Version control is a system for managing changes to software projects, documents, or any other set of files. It provides a history of changes, so you can track who made changes and when, and it allows multiple people to collaborate on a project while ensuring that changes are properly managed and coordinated.

Version Control Tools

In general, Git ⤴ is considered to be the most popular version control system today, due to its wide adoption, powerful features, and active community of users. There are a few other version control tools available, including Subversion (SVN) ⤴ and Mercurial ⤴, that are used for managing code and data in software development and other projects.

GIT

Git ⤴ is a distributed version control system, which means that each user has a full copy of the code repository on their own computer, rather than relying on a central repository. Git is widely used by software developers and organizations. This makes it ideal for teams working on large projects or for individuals who need to work offline. It was created by Linus Torvalds in 2005, and it has since become one of the most popular version control systems in use today. Git is known for its speed, reliability, and flexibility, and it is used by organizations of all sizes, from small open-source projects to large multinational corporations.

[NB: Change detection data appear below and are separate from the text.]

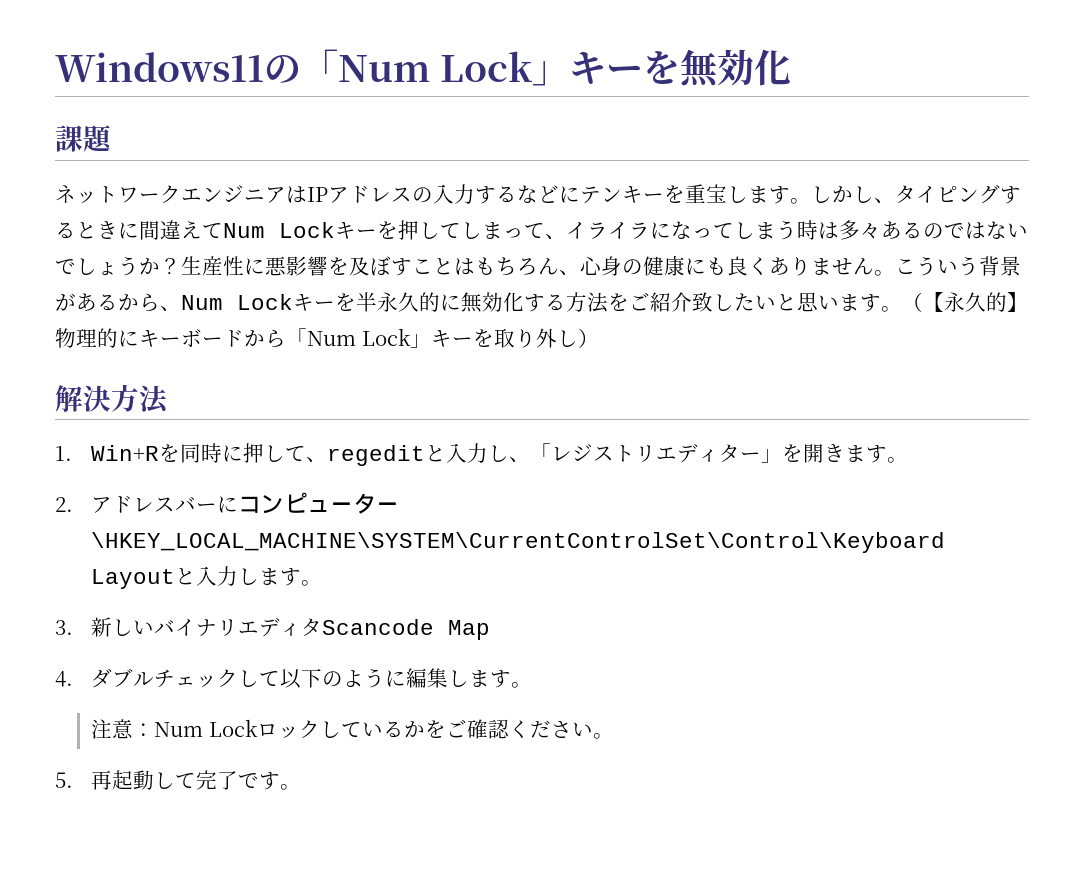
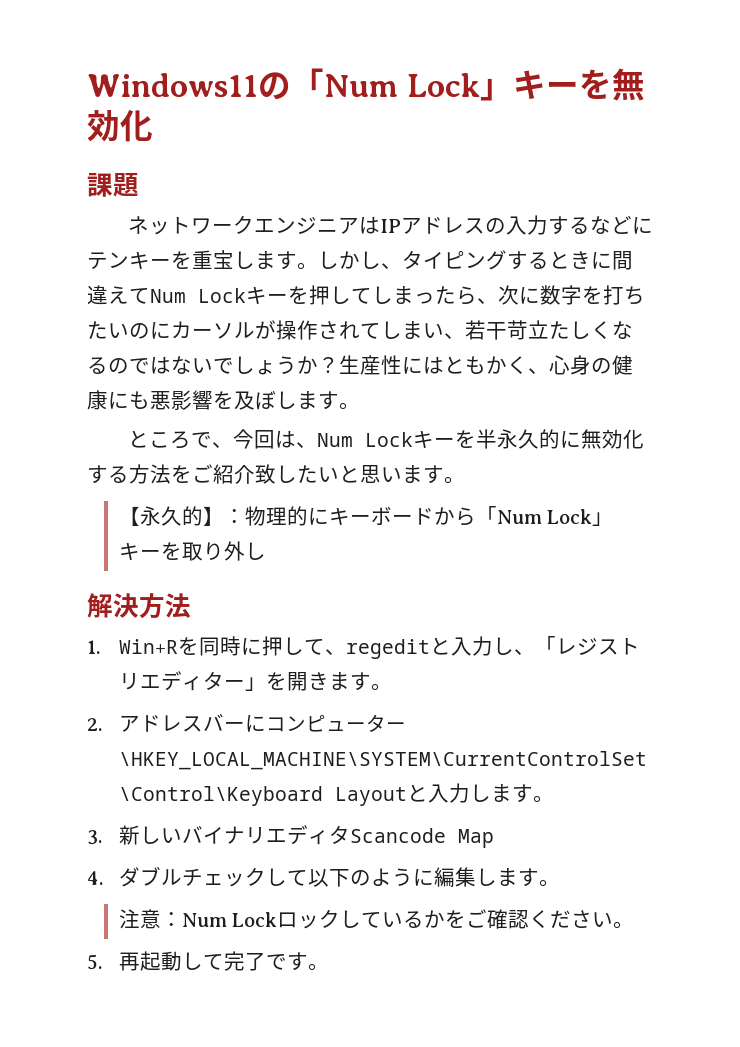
[524,220,902,240] て、イライラになってしまう時は多々あ -> [435,285,645,305] [87,320,633,340] たら、次に数字を打ちたいのにカーソルが操作されてしまい、若干苛立たしくな
[265,256,1021,276] [55,293,160,312] 悪影響を及ぼすことはもちろん、心身の健康にも良くありません。こういう背景があるから -> [423,355,633,375] [87,390,360,410] [127,429,296,449] はともかく、心身の健康にも悪影響を及ぼします。 // ところで、今回は
[902,292,923,312] （ -> (465, 480) //
(1028, 302) none -> [223,509,245,524] ：
[577,328,599,348] ） -> (266, 551) none

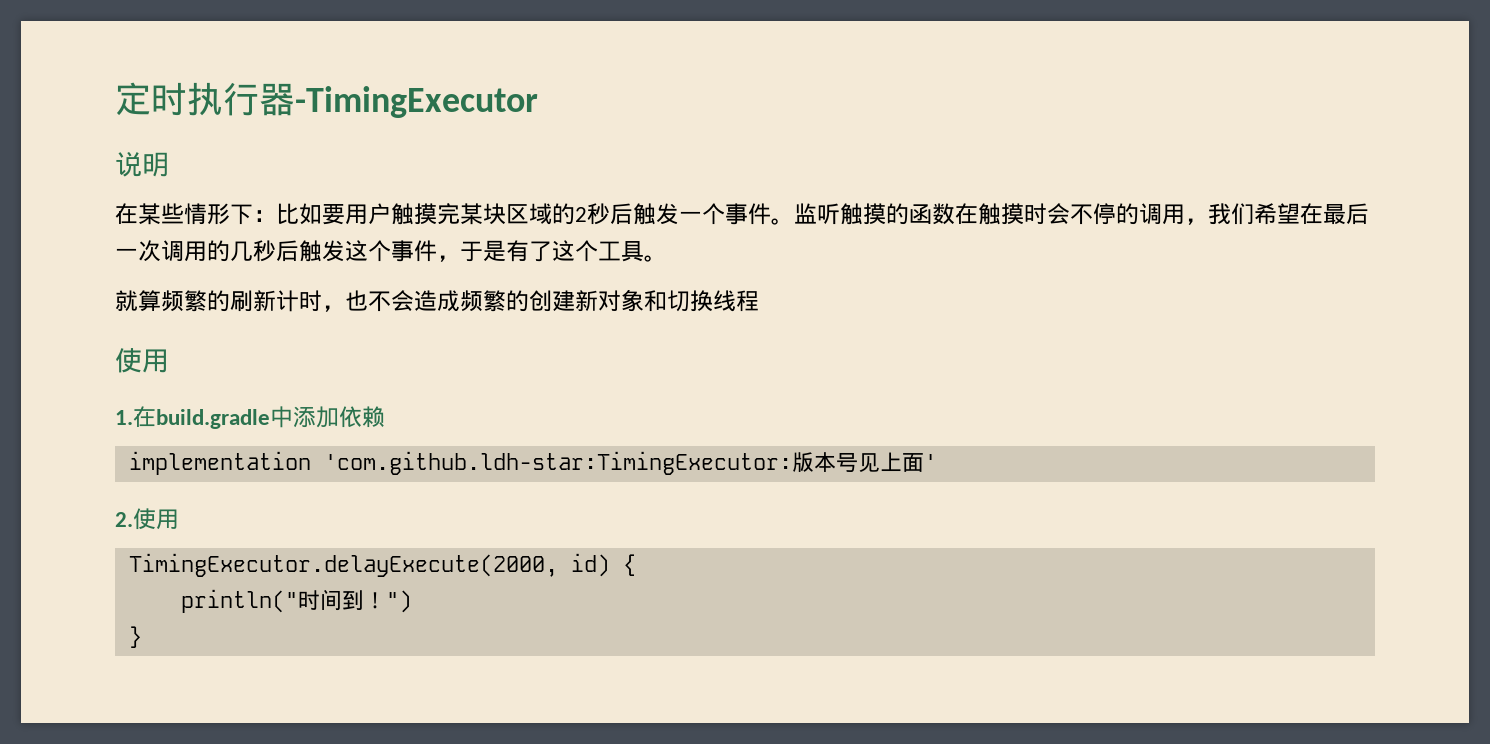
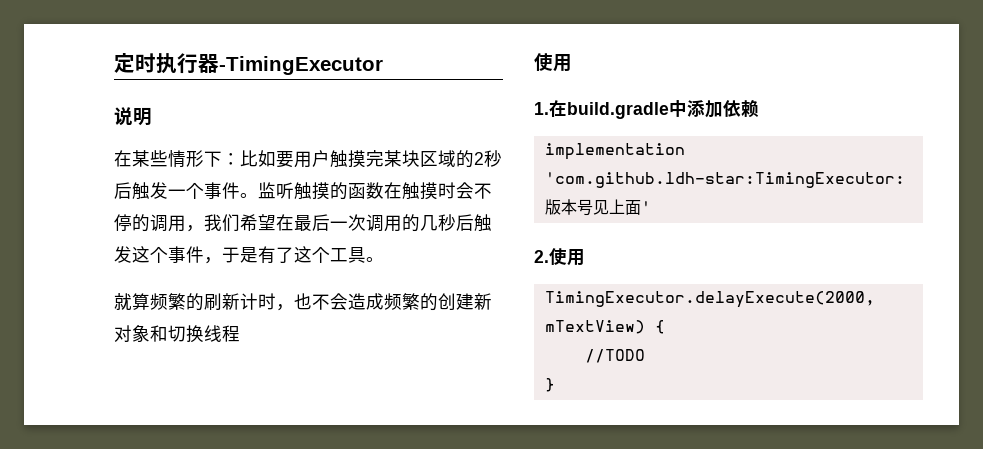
[570,553,610,577] id) -> [544,320,645,334] mTextView)
[180,589,412,613] println("时间到！") -> [584,349,645,363] //TODO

If you are planning to contribute to any GIT-based repository, it is worthwhile for you to learn more about the useful options offered by git. In this case, follow the hands-on tutorials:


In the next section: Types of GIT-based repositories, you will learn which popular online platforms hosting repositories use Git-based version control.

Subversion (SVN)

Subversion (SVN) ⤴ is a centralized version control system, which means that all data is stored in a central repository. It is designed to be easy to use and provides a number of features that make it a popular choice for many teams, including:

  • version history,
  • branching and merging,
  • and easy collaboration between multiple users.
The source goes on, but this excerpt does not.